> What you have to do
Once the line with "position:absolute; left:715px; top:47px;" is found in the data, output it and each following line exactly, up to and including the line with "position:absolute; left:0; top:455px;", and nothing before or after.

> Stored dataset items
○ ○ ○ ○ ○

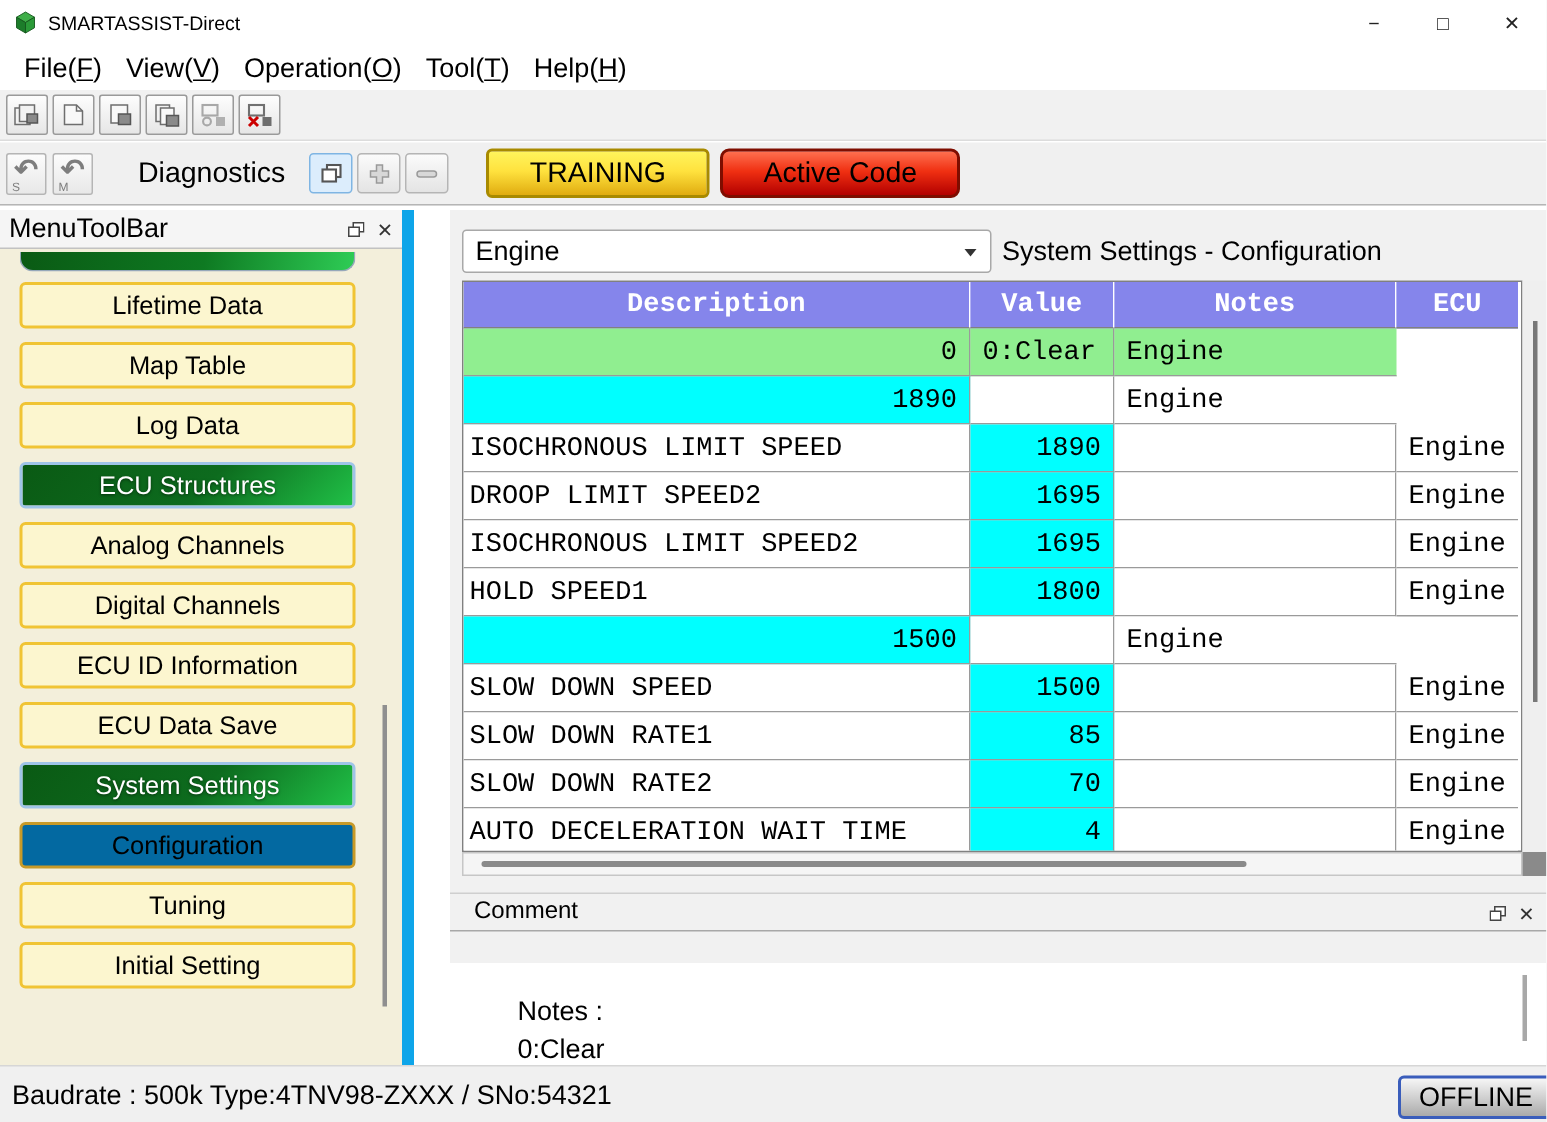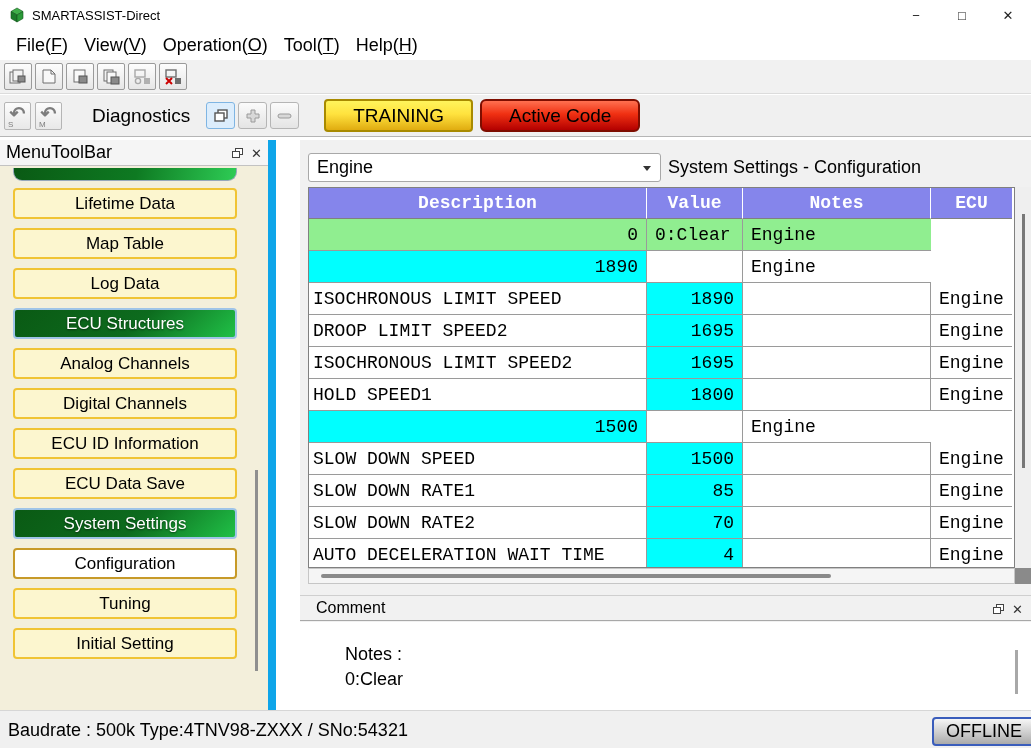--- a/index.html
+++ b/index.html
@@ -34,21 +34,21 @@
   .badge.training { margin-left:22px; border:2px solid #a88a00; border-radius:4px; background:linear-gradient(180deg,#fff45c 0%,#ffe23e 45%,#e0ac10 100%); }
   .badge.activecode { border:2px solid #7e0d00; border-radius:6px; background:linear-gradient(180deg,#ff7050 0%,#f03012 45%,#b30000 100%); }
 
   
   .sidebar { position:absolute; left:0; top:140px; width:276px; height:570px; background:#f3efdb; border-right:8px solid #0ea5e9; }
   .sidebar-header { position:relative; height:26px; background:#f5f5f5; border-bottom:1px solid #c2c2c2; display:flex; align-items:center; padding-left:6px; font-size:18px; }
   .sidebar-header .hicons { position:absolute; right:6px; top:0; height:26px; display:flex; align-items:center; gap:8px; }
   .sidebar-body { position:relative; height:543px; overflow:hidden; padding-top:2px; }
   .sb-btn { height:31px; margin:0 31px 9px 13px; border:2px solid #f0c434; border-radius:4px; background:#fcf6cf; display:flex; align-items:center; justify-content:center; font-size:17px; }
   .sb-btn.active-green { border:2px solid #9fc4e8; background:linear-gradient(135deg,#0a5a14 0%,#0d6b1e 55%,#20c047 100%); color:#fff; text-shadow:0 1px 2px rgba(0,0,0,.55); }
-  .sb-btn.selected-yellow { border:2px solid #c79a28; background:#ffffff; }
+  .sb-btn.selected-yellow { border:2px solid #c79a28; background:#0369a1; }
   .sb-btn.green-partial { height:13px; margin:0 31px 7px 13px; border:1px solid #96a8ba; border-top:none; border-radius:0 0 9px 9px; background:linear-gradient(100deg,#0a5a14 0%,#0e7a22 55%,#2ecc55 100%); }
   .sb-scroll-thumb { position:absolute; right:10px; top:330px; width:3px; height:201px; background:#8f8f8f; }
 
   
   .main { position:absolute; left:300px; top:140px; width:731px; height:570px; background:#f1f1f1; }
   .ecu-select { position:absolute; left:8px; top:13px; width:353px; height:29px; background:#fff; border:1px solid #a8a8a8; border-radius:3px; display:flex; align-items:center; padding-left:8px; font-size:18px; }
   .ecu-select .arrow { position:absolute; right:9px; top:12px; width:0; height:0; border-left:4px solid transparent; border-right:4px solid transparent; border-top:5px solid #333; }
   .main-title { position:absolute; left:368px; top:17px; font-size:18px; }
 
   .tablewrap { position:absolute; left:8px; top:47px; width:707px; height:381px; overflow:hidden; border:1px solid #808080; background:#fff;font-family:Liberation Mono, monospace; }
@@ -67,21 +67,21 @@
 
   .vscroll { position:absolute; left:715px; top:47px; width:16px; height:381px; background:#efefef; }
   .vscroll .thumb { position:absolute; left:7px; top:27px; width:3px; height:254px; background:#787878; }
   .hscroll { position:absolute; left:8px; top:428px; width:707px; height:16px; background:#f5f5f5; border:1px solid #c6c6c6; }
   .hscroll .thumb { position:absolute; left:12px; top:5px; width:510px; height:4px; background:#8a8a8a; border-radius:2px; }
   .scroll-corner { position:absolute; left:715px; top:428px; width:16px; height:16px; background:#8a8a8a; }
 
   
   .comment-header { position:absolute; left:0; top:455px; width:731px; height:26px; background:#f1f1f1; border-top:1px solid #cfcfcf; border-bottom:1px solid #a8a8a8; display:flex; align-items:center; padding-left:16px; font-size:16px; }
   .comment-header .hicons { position:absolute; right:8px; top:0; height:26px; display:flex; align-items:center; gap:8px; }
-  .comment-body { position:absolute; left:0; top:482px; width:731px; height:89px; background:#fff; padding:20px 0 0 45px; font-size:18px; line-height:25px; }
+  .comment-body { position:absolute; left:0; top:502px; width:731px; height:89px; background:#fff; padding:20px 0 0 45px; font-size:18px; line-height:25px; }
   .comment-scroll { position:absolute; right:13px; top:510px; width:3px; height:44px; background:#a8a8a8; }
 
   
   .statusbar { position:absolute; left:0; top:710px; width:100%; height:38px; background:#f0f0f0; border-top:1px solid #d6d6d6; }
   .status-text { position:absolute; left:8px; top:9px; font-size:18px; }
   .offline-btn { position:absolute; left:932px; top:717px; width:104px; height:29px; border:2px solid #3a5dbb; border-radius:4px; background:linear-gradient(180deg,#f6f6f6 0%,#cdcdcd 55%,#aaaaaa 100%); display:flex; align-items:center; justify-content:center; font-size:18px; }
 
   .xglyph { font-size:13px; color:#333; line-height:1; }
   svg { display:block; }
 </style>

○ ○ ○ ○ ○

> Solution
   .vscroll { position:absolute; left:715px; top:47px; width:16px; height:381px; background:#efefef; }
   .vscroll .thumb { position:absolute; left:7px; top:27px; width:3px; height:254px; background:#787878; }
   .hscroll { position:absolute; left:8px; top:428px; width:707px; height:16px; background:#f5f5f5; border:1px solid #c6c6c6; }
   .hscroll .thumb { position:absolute; left:12px; top:5px; width:510px; height:4px; background:#8a8a8a; border-radius:2px; }
   .scroll-corner { position:absolute; left:715px; top:428px; width:16px; height:16px; background:#8a8a8a; }
 
   
   .comment-header { position:absolute; left:0; top:455px; width:731px; height:26px; background:#f1f1f1; border-top:1px solid #cfcfcf; border-bottom:1px solid #a8a8a8; display:flex; align-items:center; padding-left:16px; font-size:16px; }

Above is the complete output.